I had an epiphany the other day. The song “Basket Case” by Green Day came on the radio, and as I’m listening, and of course singing along, I realize that I know EVERY SINGLE WORD.
Which then leads me to wonder: Why in the world has my brain reserved space for the lyrics of “Basket Case”? The song came out 20 years ago. OMG. TWENTY YEARS AGO. I didn’t even realize it was that old until I Googled it as “research” for this post. Yes, some people research British Atlantic maritime history of the 17th century, and my research is figuring out when Green Day released Dookie. But I digress.
So, why DOES my brain think knowing the lyrics to this song should go in the file-away-forever section while I have trouble remembering, say, the name of the family member I’m speaking to at that particular moment, having to going down a mental list of every name, including the cat, until I find the appropriate match?
I was starting to get upset thinking about this, and told myself that it was just a fluke.
Then “How’s It Gonna Be” by Third Eye Blind came on. And I knew every. Single. Word.

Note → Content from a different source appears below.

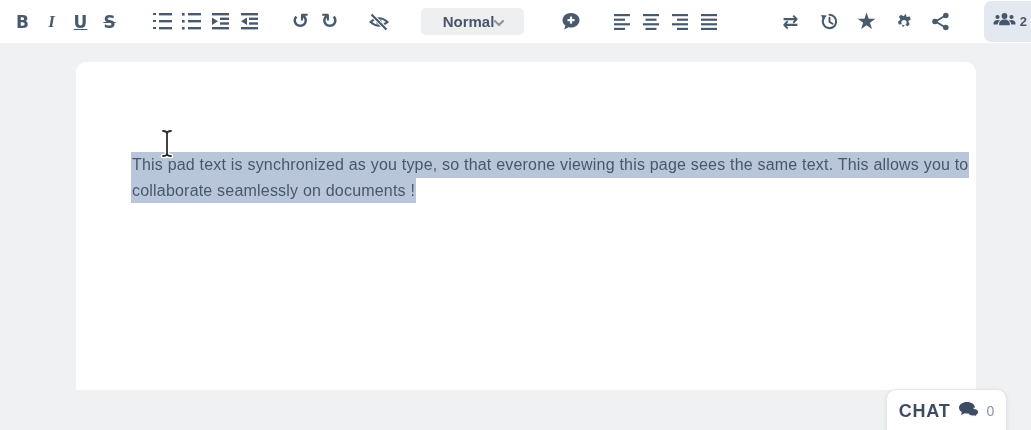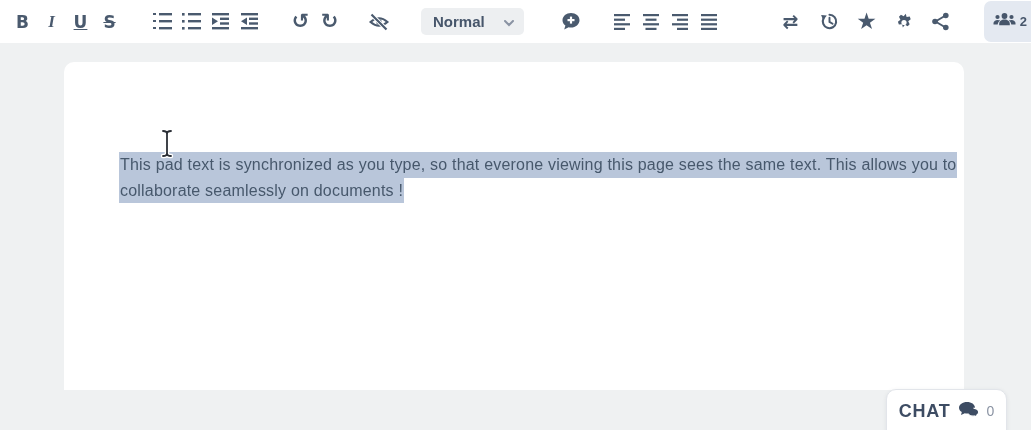"Normal" .style-dropdown { justify-content: space-between -> center }
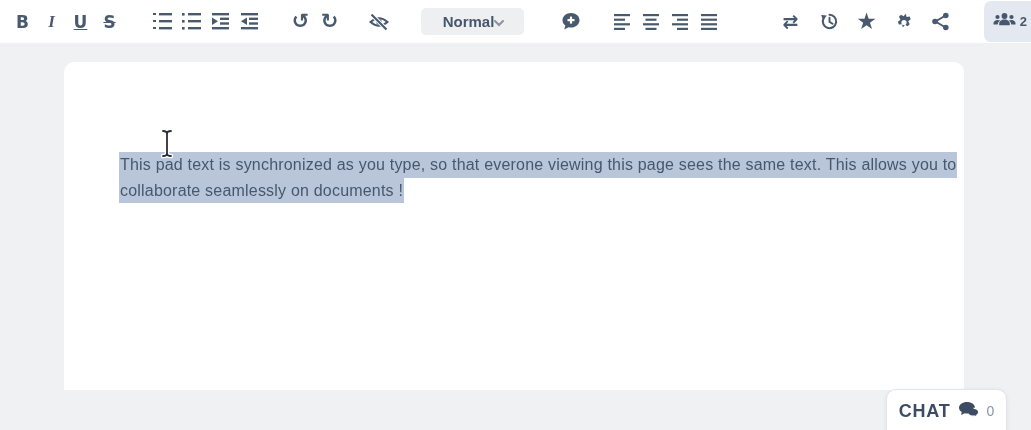"This pad text is synchronized" .pad-card { left: 64px -> 76px }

I’m pretty convinced that 40% of my brain is being taken up by every song lyric from every ’90s alt rock song ever created. And 25% of that is reserved exclusively for Dave Matthews Band.
If only I could purge that part of my brain and dedicate it to remembering more important things, like the password for my cell service provider account or ANY phone number besides my own (and the one from when I was five). I swear, if I lost my cell phone I literally would not be able to call anybody I know. Except my house phone. Which nobody answers except for me. I guess I like to live on the edge.
At this point, I could do without remembering if I have the time to listen to me whine about nothing or everything all at once.